◆ TASK INSTRUCTIONS ◆
Beginning with the line where "[103,325,199,337] Career Portal" appears, retype every remaining line of the data below, both the first and last included.

○ ○ ○

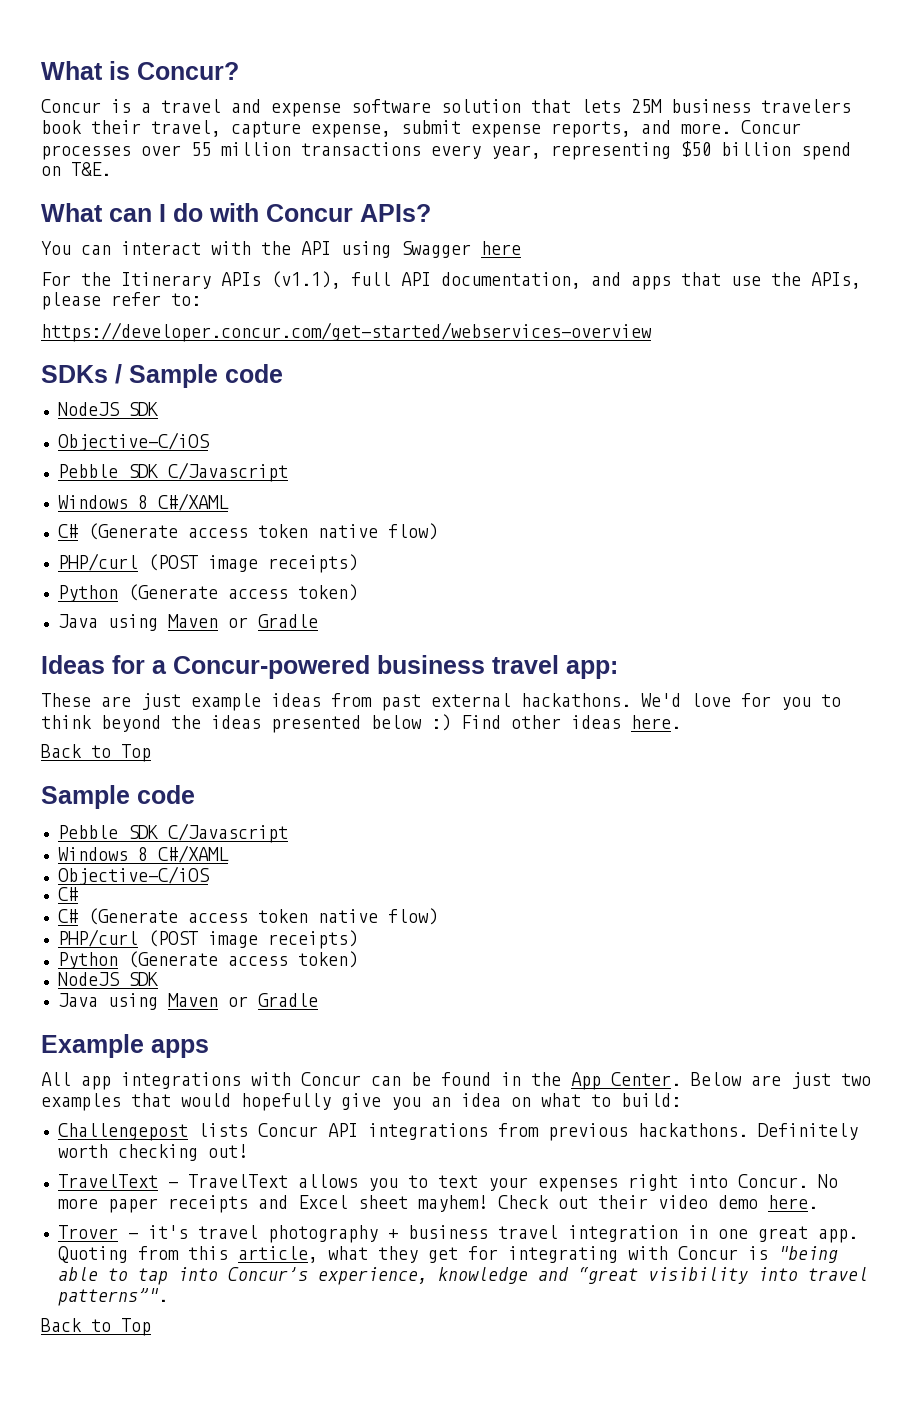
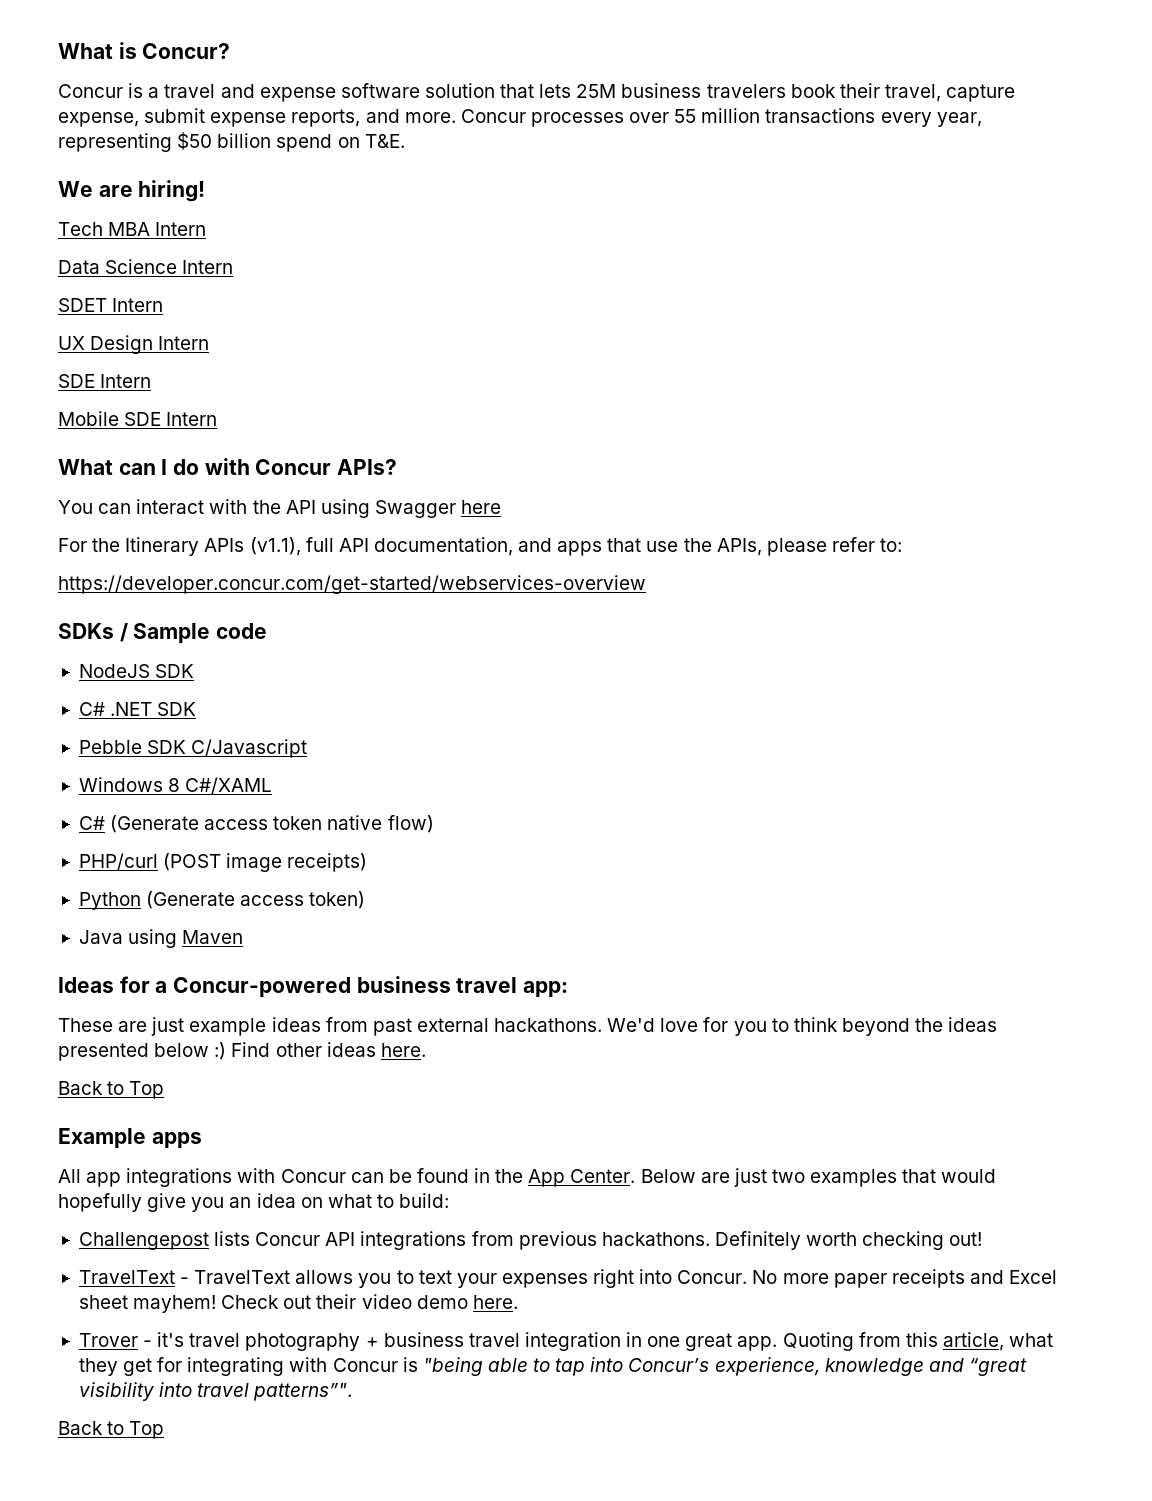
(111, 169) none -> [58,180,206,202] [58,222,207,236] [58,259,234,274] [58,298,164,312] [58,335,210,354] [58,374,152,388] [58,411,218,426] // We are hiring! // Tech MBA Intern // Data Science Intern // SDET Intern // UX Design Intern // SDE Intern // Mobile SDE Intern
[57,432,210,451] Objective-C/iOS -> [78,702,197,716] C# .NET SDK
[227,614,318,628] or Gradle -> (244, 937) none
[41,785,195,809] [57,823,288,843] [57,845,229,863] [57,866,210,885] [57,887,78,901] [57,908,438,925] [57,929,358,949] [57,951,358,969] [57,972,158,986] [57,993,318,1010] // Sample code // Pebble SDK C/Javascript // Windows 8 C#/XAML // Objective-C/iOS // C# // C# (Generate access token native flow) // PHP/curl (POST image receipts) // Python (Generate access token) // NodeJS SDK // Java using Maven or Gradle -> (165, 1090) none

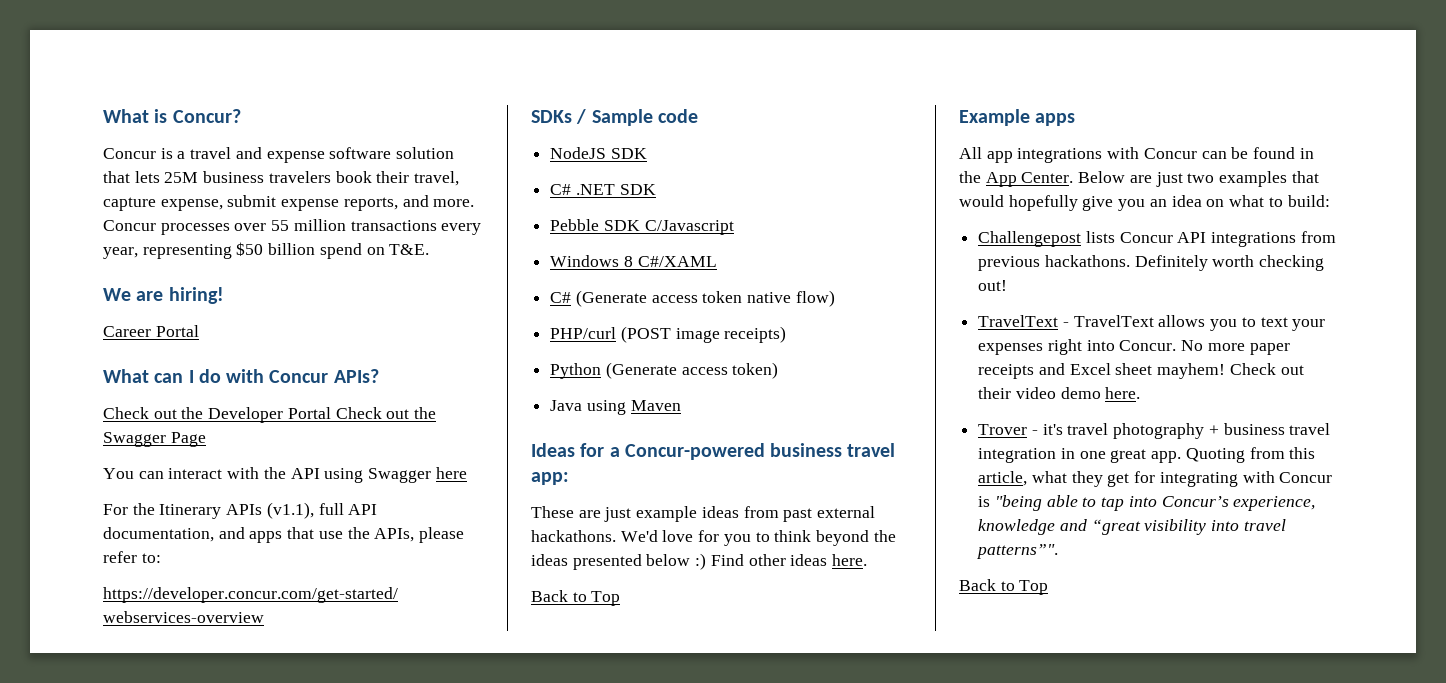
[58,222,207,236] [58,259,234,274] [58,298,164,312] [58,335,210,354] [58,374,152,388] [58,411,218,426] Tech MBA Intern // Data Science Intern // SDET Intern // UX Design Intern // SDE Intern // Mobile SDE Intern -> [103,325,199,337] Career Portal
(398, 467) none -> [103,407,437,423] [103,432,206,447] // Check out the Developer Portal Check out the Swagger Page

○ ○ ○

◆ ANSWER TO THIS TASK ◆
[58,222,207,236] [58,259,234,274] [58,298,164,312] [58,335,210,354] [58,374,152,388] [58,411,218,426] Tech MBA Intern // Data Science Intern // SDET Intern // UX Design Intern // SDE Intern // Mobile SDE Intern -> [103,325,199,337] Career Portal
(398, 467) none -> [103,407,437,423] [103,432,206,447] // Check out the Developer Portal Check out the Swagger Page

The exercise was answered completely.